Aprendí a distinguir las situaciones por las que transitaba Mamá Margarita. ¡Cuántas veces la vi llegar con gesto de impotencia! Colocaba varios panes amasados con poca harina de trigo y mucha de centeno. Era el pan negro de los pobres. Yo me esforzaba para hornear aquel pan de carestía, pero tan sólo lograba resultados mediocres. Panes oscuros. Sabor desagradable. Bocados pesados.

De tanto en tanto en sus labios florecía también la sonrisa del pan candeal, reflejo de la harina blanca de trigo. En estas ocasiones mi trabajo producía óptimas hogazas de esponjosa miga blanca bajo una corteza crujiente y morena.

Me habitué a la rutina de hornear los escasos panes familiares.

Pero el tiempo me reservaba una sorpresa. Lo recuerdo como si fuera hoy mismo. Concluida la siega, la trilla y la vendimia, comenzaba el otoño. El granero estaba lleno. Yo realizaba mi trabajo sin sobresaltos.

De pronto, llegaron ellos. Quebraron el silencio. Sus voces y risas llenaron los prados. Era un centenar de muchachos pobres de Turín. Les guiaba Juan Bosco, sacerdote joven al que conocí cuando, siendo niño, acompañaba a su madre Margarita.

Y, como por ensalmo, cambió mi vida. Una cantidad ingente de troncos pobló mi oquedad. Crecieron las llamas. Sentí un inusitado calor. Depositaron decenas de panes en mi interior: desproporcionada tarea para un sencillo horno familiar.

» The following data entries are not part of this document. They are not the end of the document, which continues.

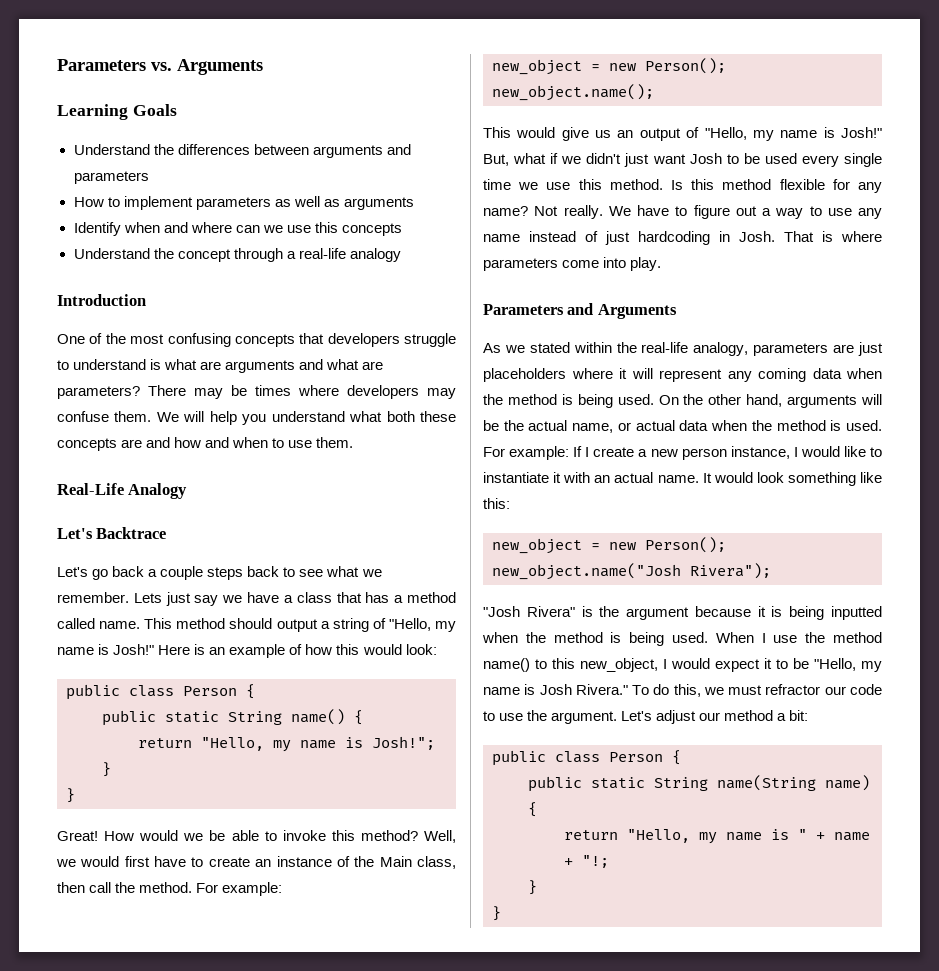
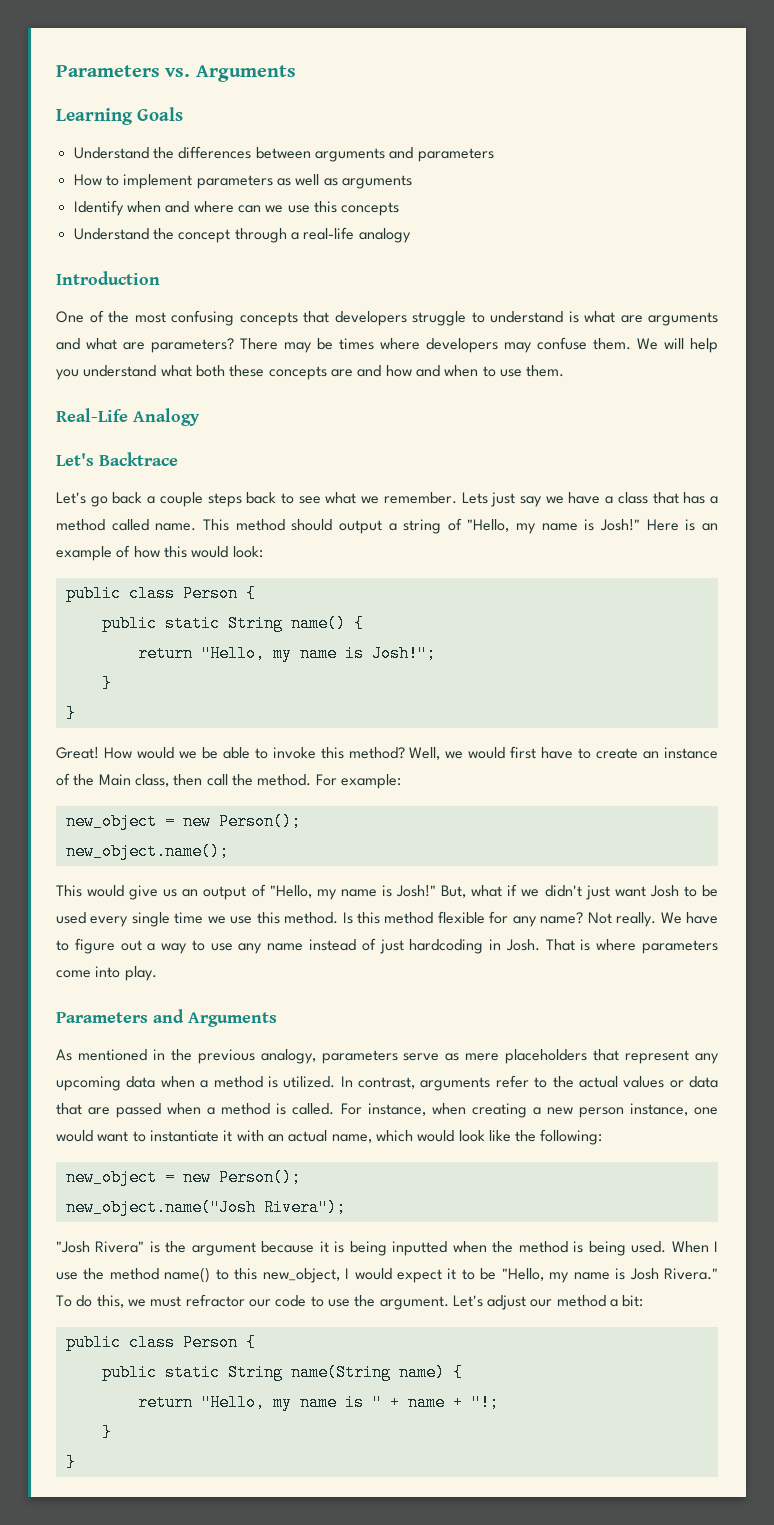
- As we stated within the real-life analogy, parameters are just placeholders where it will represent any coming data when the method is being used. On the other hand, arguments will be the actual name, or actual data when the method is used. For example: If I create a new person instance, I would like to instantiate it with an actual name. It would look something like this:
+ As mentioned in the previous analogy, parameters serve as mere placeholders that represent any upcoming data when a method is utilized. In contrast, arguments refer to the actual values or data that are passed when a method is called. For instance, when creating a new person instance, one would want to instantiate it with an actual name, which would look like the following:

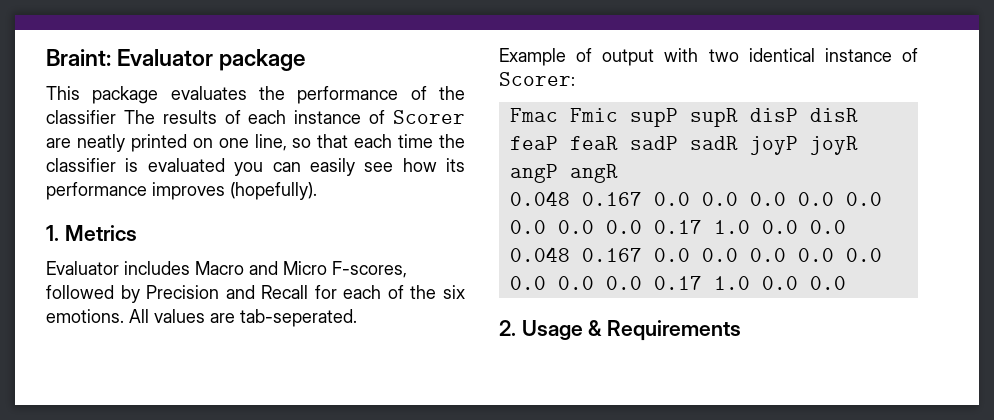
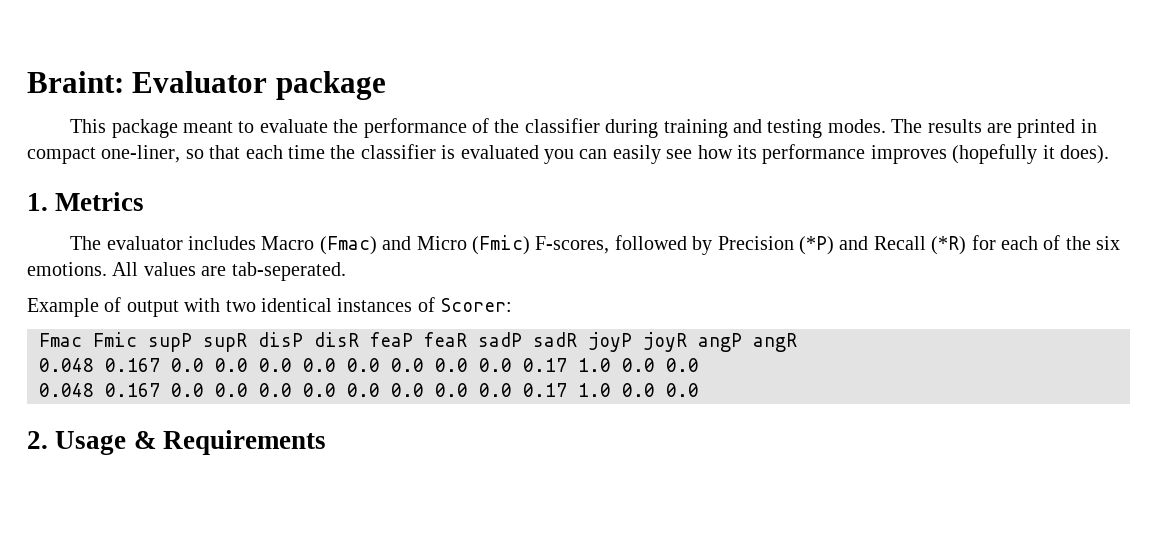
- This package evaluates the performance of the classifier The results of each instance of Scorer are neatly printed on one line, so that each time the classifier is evaluated you can easily see how its performance improves (hopefully).
+ This package meant to evaluate the performance of the classifier during training and testing modes. The results are printed in compact one-liner, so that each time the classifier is evaluated you can easily see how its performance improves (hopefully it does).
- Evaluator includes Macro and Micro F-scores, followed by Precision and Recall for each of the six emotions.
+ The evaluator includes Macro (Fmac) and Micro (Fmic) F-scores, followed by Precision (*P) and Recall (*R) for each of the six emotions.
- Example of output with two identical instance of Scorer:
+ Example of output with two identical instances of Scorer:

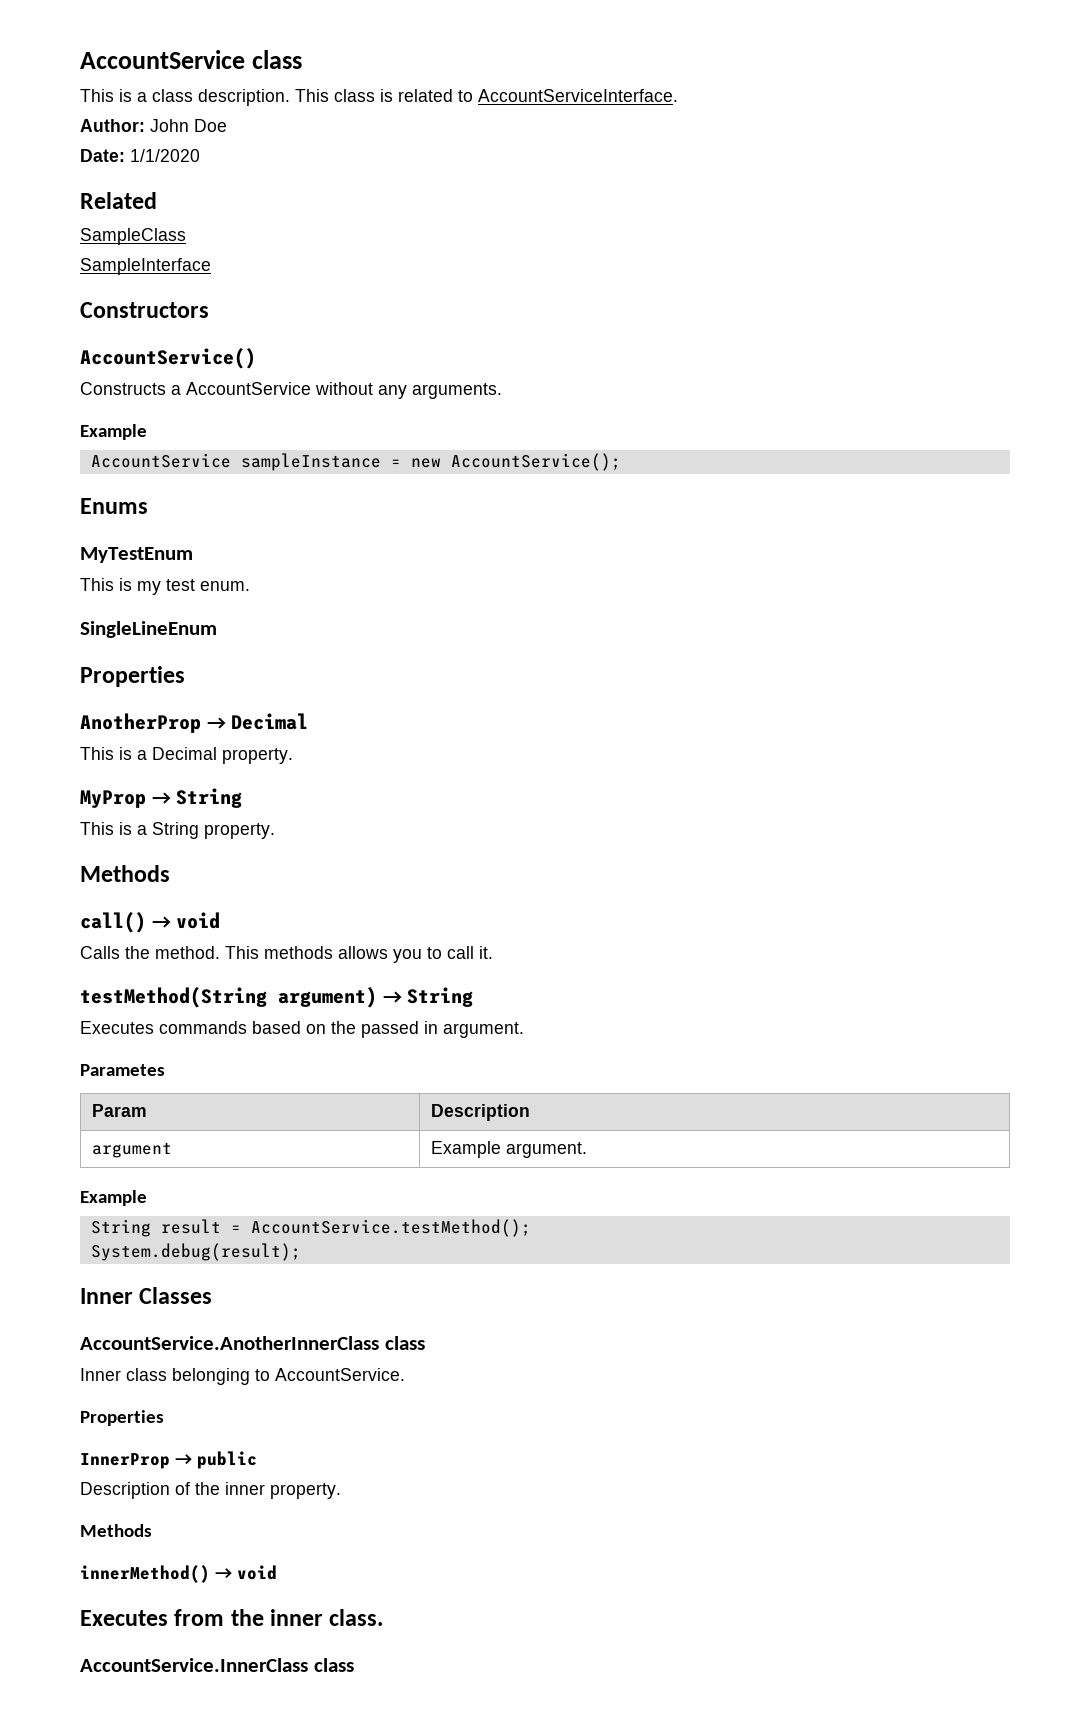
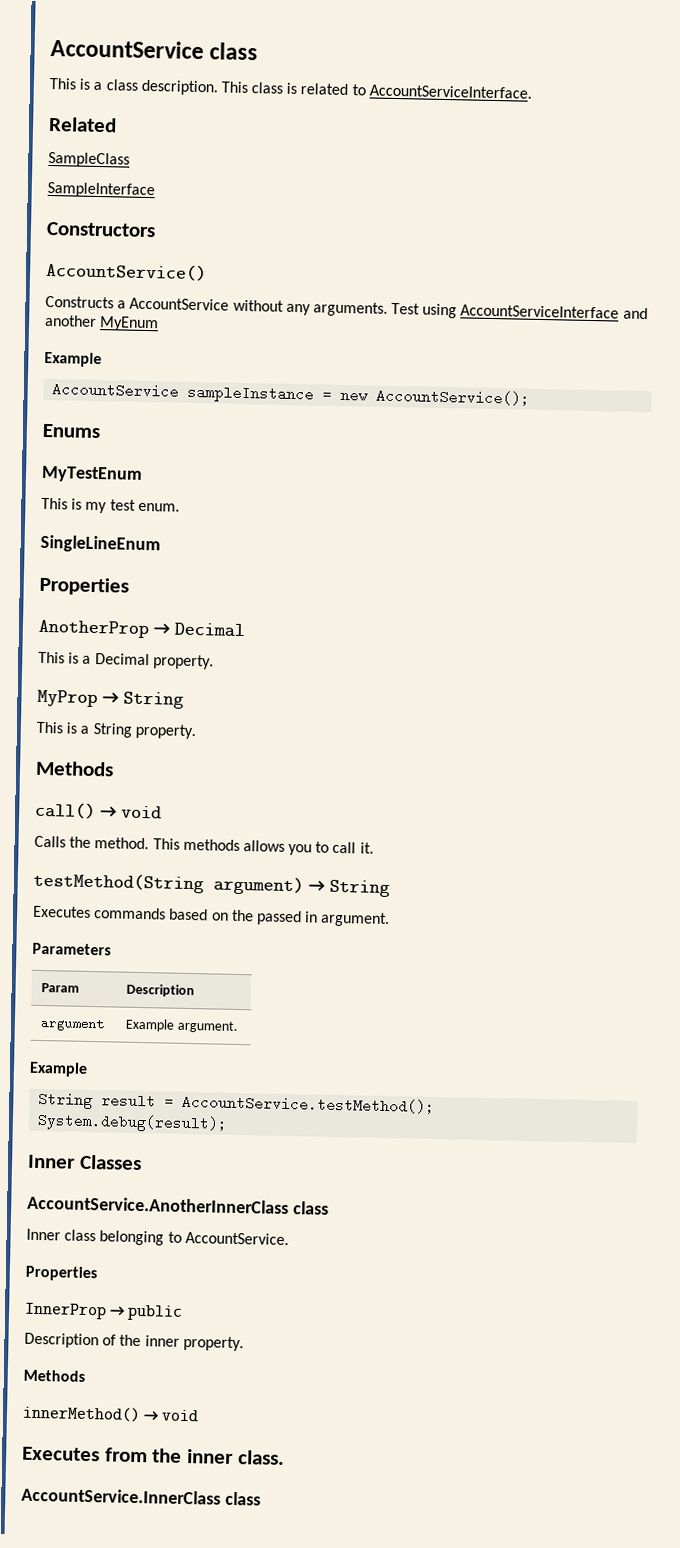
- Author: John Doe
- Date: 1/1/2020
+ Test using AccountServiceInterface and another MyEnum
- Parametes
+ Parameters

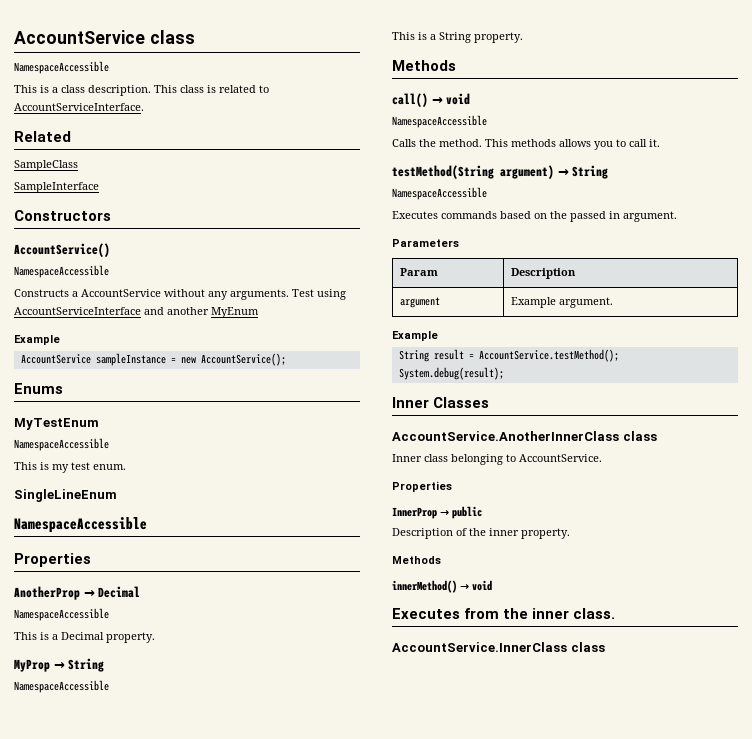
  AccountService class
+ NamespaceAccessible
  AccountService()
+ NamespaceAccessible
  MyTestEnum
+ NamespaceAccessible
  SingleLineEnum
+ NamespaceAccessible
  AnotherProp → Decimal
+ NamespaceAccessible
  MyProp → String
+ NamespaceAccessible
  call() → void
+ NamespaceAccessible
  testMethod(String argument) → String
+ NamespaceAccessible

Sin proferir queja alguna, me apresté al trabajo. Jornadas sin descanso. Soporté toda fatiga al contemplar los mordiscos que aquellos muchachos pobres daban a mis panes recién horneados. Sentí el orgullo de haberme convertido en el horno de la «familia grande» de Don Bosco. Fui feliz.

De esta historia ha transcurrido más de siglo y medio. Sigo en pie junto a la casita de I Becchi. Peregrinos y visitantes se acercan a mí. Nadie me pide que le prepare pan... Tan sólo quieren que me acurruque para guardar mi imagen en el interior de sus cámaras. ¡Cuánto me gustaría que regresara Don Bosco con sus muchachos! Volvería a hornear el pan familiar para ese pueblo de jóvenes que le aclama como padre, maestro y guía.